Records to use
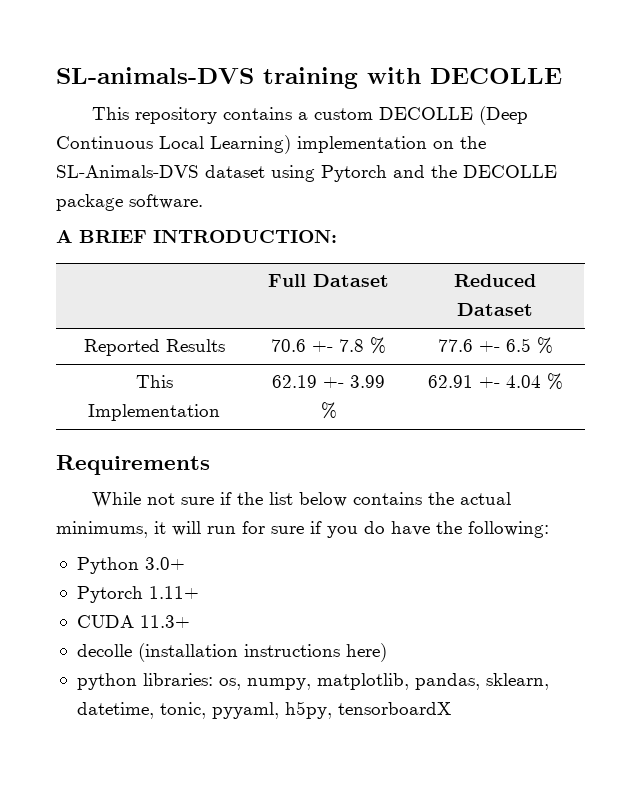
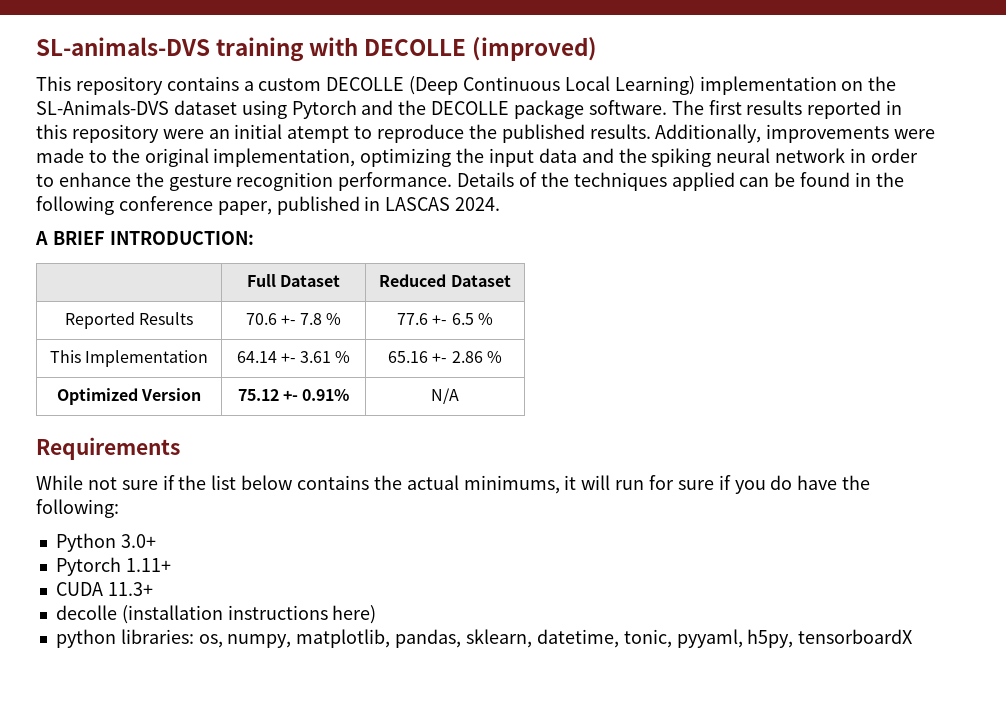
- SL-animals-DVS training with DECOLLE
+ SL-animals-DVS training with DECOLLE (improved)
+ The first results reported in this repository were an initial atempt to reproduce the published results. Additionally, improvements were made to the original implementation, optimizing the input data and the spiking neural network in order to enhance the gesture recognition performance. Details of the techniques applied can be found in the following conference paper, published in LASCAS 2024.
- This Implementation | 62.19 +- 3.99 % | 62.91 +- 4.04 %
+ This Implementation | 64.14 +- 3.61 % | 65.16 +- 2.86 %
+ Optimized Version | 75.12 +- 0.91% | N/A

--

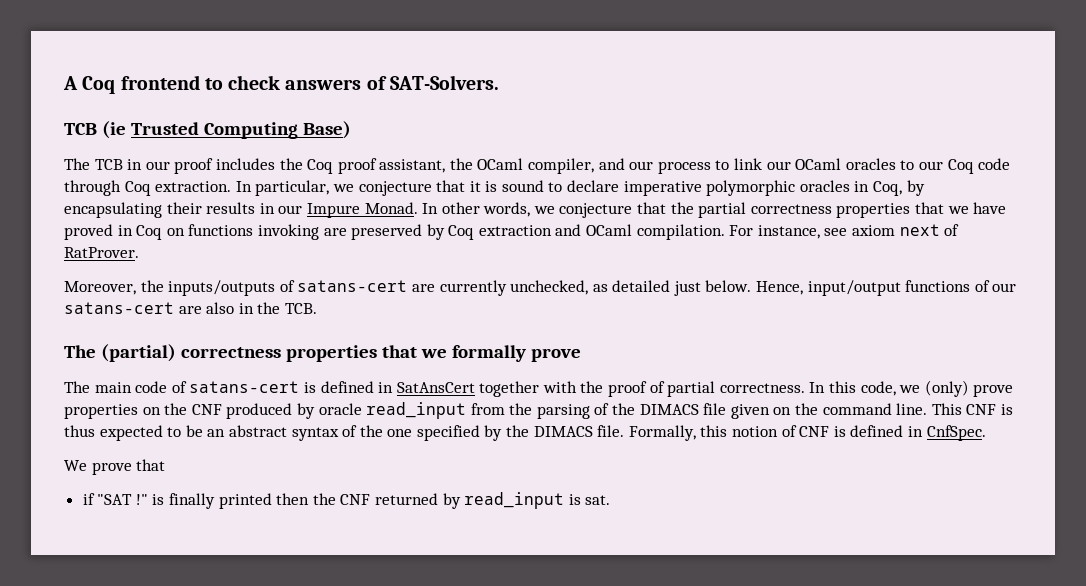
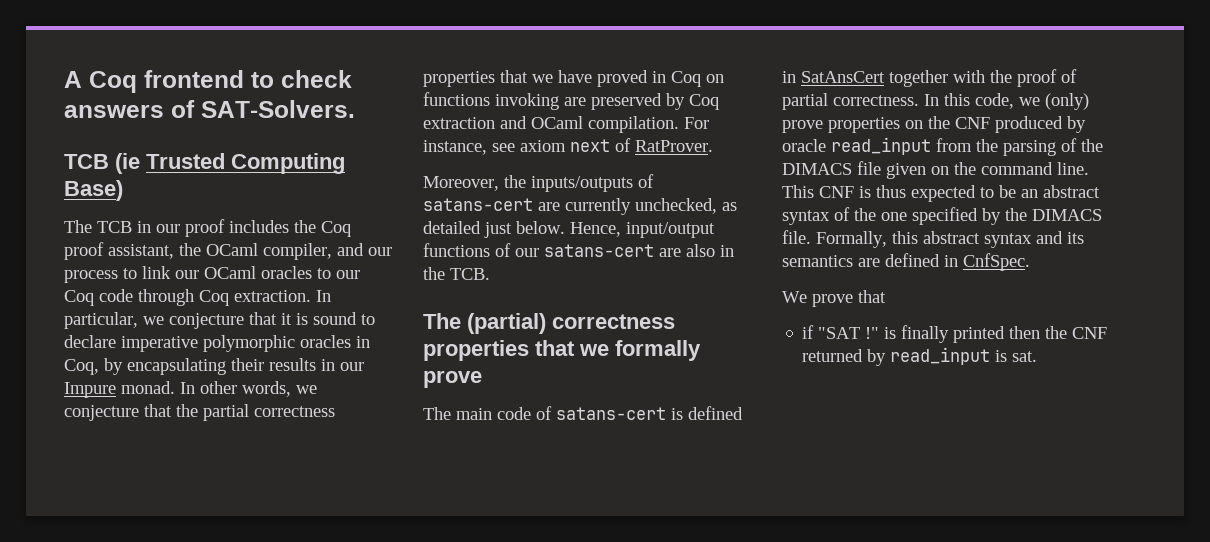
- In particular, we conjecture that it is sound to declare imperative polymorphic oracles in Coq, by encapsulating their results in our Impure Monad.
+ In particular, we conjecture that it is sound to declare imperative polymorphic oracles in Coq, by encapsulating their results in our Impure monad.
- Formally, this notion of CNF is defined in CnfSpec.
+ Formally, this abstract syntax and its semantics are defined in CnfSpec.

Work item
Looking through the records, copy out every line in which the word "oracles" is found.

Reply to the exercise
- In particular, we conjecture that it is sound to declare imperative polymorphic oracles in Coq, by encapsulating their results in our Impure Monad.
+ In particular, we conjecture that it is sound to declare imperative polymorphic oracles in Coq, by encapsulating their results in our Impure monad.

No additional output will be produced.